▸ Instructions to follow
Transcribe the listing exactly; drop the images.
Record set Start Marker
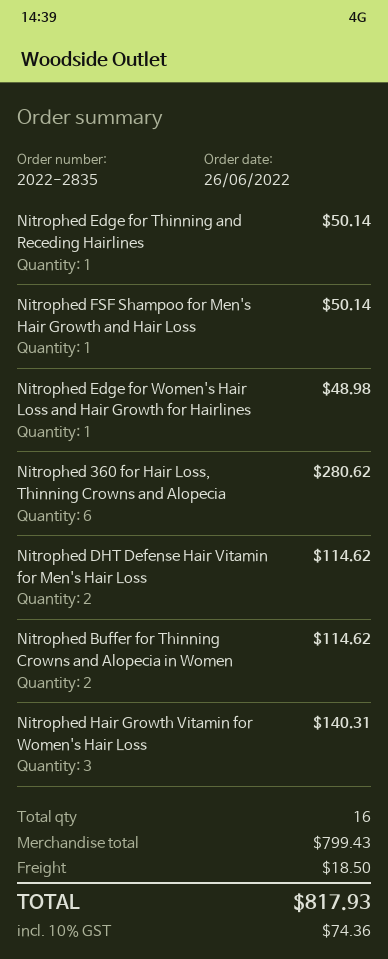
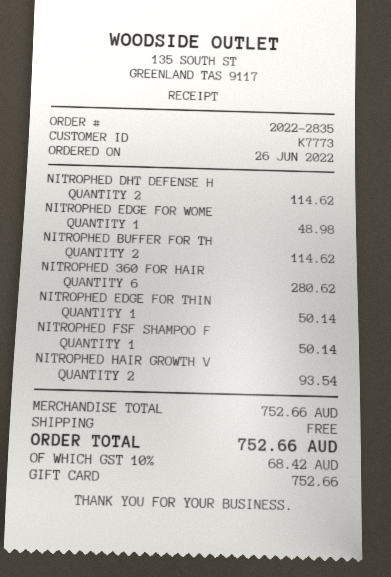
Nitrophed Hair Growth Vitamin for Women's Hair Loss: 3 for 140.31 -> 2 for 93.54
subtotal: 799.43 -> 752.66
shipping: 18.50 -> 0.00
tax: 10% = 74.36 -> 10% = 68.42
total: 817.93 -> 752.66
Record set End Marker
▸ Written response
Nitrophed Hair Growth Vitamin for Women's Hair Loss: 3 for 140.31 -> 2 for 93.54
subtotal: 799.43 -> 752.66
shipping: 18.50 -> 0.00
tax: 10% = 74.36 -> 10% = 68.42
total: 817.93 -> 752.66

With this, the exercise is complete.